• DATASET RECORDS:
'''

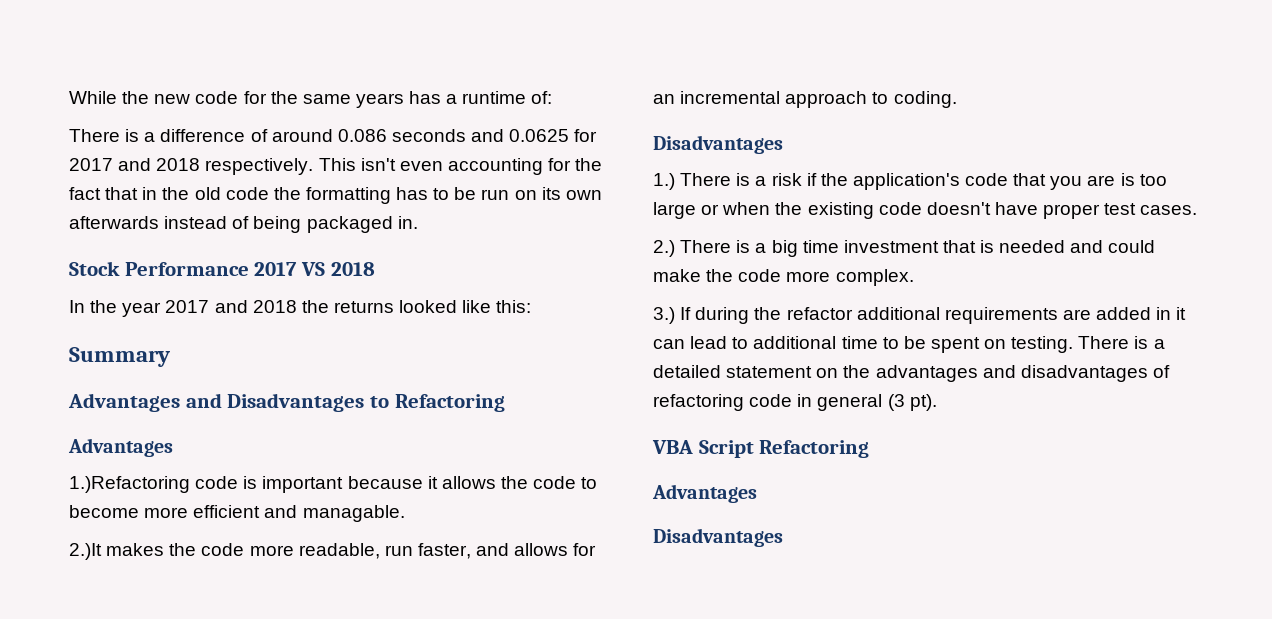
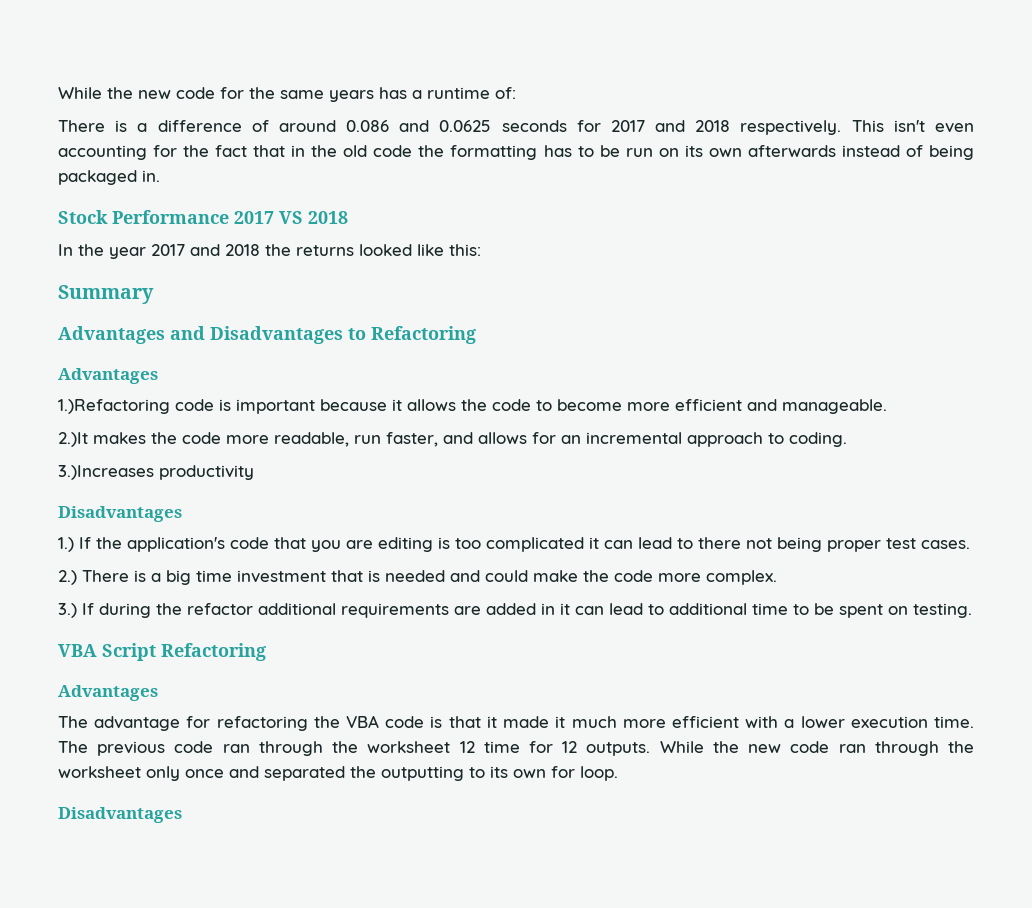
[391,129,466,142] seconds -> (390, 126) none
(570, 135) none -> [501,120,567,132] seconds
[302,505,405,522] managable. -> [782,399,887,414] manageable.
(957, 99) none -> [58,465,254,480] // 3.)Increases productivity
[680,173,817,186] There is a risk if -> [79,537,91,549] If
(1116, 180) none -> [378,537,433,552] editing
[653,202,1038,219] large or when the existing code doesn't have -> [486,537,822,552] complicated it can lead to there not being
[1078,336,1165,349] [653,365,1170,382] [653,394,937,411] [652,440,870,458] [652,484,757,503] There is a detailed statement on the advantages and disadvantages of refactoring code in general (3 pt). // VBA Script Refactoring // Advantages -> [58,643,266,661] [58,685,158,701] [58,715,975,731] [58,741,974,756] [58,766,618,781] // VBA Script Refactoring // Advantages // The advantage for refactoring the VBA code is that it made it much more efficient with a lower execution time. The previous code ran through the worksheet 12 time for 12 outputs. While the new code ran through the worksheet only once and separated the outputting to its own for loop.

'''

• WORK ORDER: Word for word, repeat the lines that begin at the one with "[680,173,817,186] There is" and continue to the end of the listing above.

• SOLUTION TO THIS TASK:
[680,173,817,186] There is a risk if -> [79,537,91,549] If
(1116, 180) none -> [378,537,433,552] editing
[653,202,1038,219] large or when the existing code doesn't have -> [486,537,822,552] complicated it can lead to there not being
[1078,336,1165,349] [653,365,1170,382] [653,394,937,411] [652,440,870,458] [652,484,757,503] There is a detailed statement on the advantages and disadvantages of refactoring code in general (3 pt). // VBA Script Refactoring // Advantages -> [58,643,266,661] [58,685,158,701] [58,715,975,731] [58,741,974,756] [58,766,618,781] // VBA Script Refactoring // Advantages // The advantage for refactoring the VBA code is that it made it much more efficient with a lower execution time. The previous code ran through the worksheet 12 time for 12 outputs. While the new code ran through the worksheet only once and separated the outputting to its own for loop.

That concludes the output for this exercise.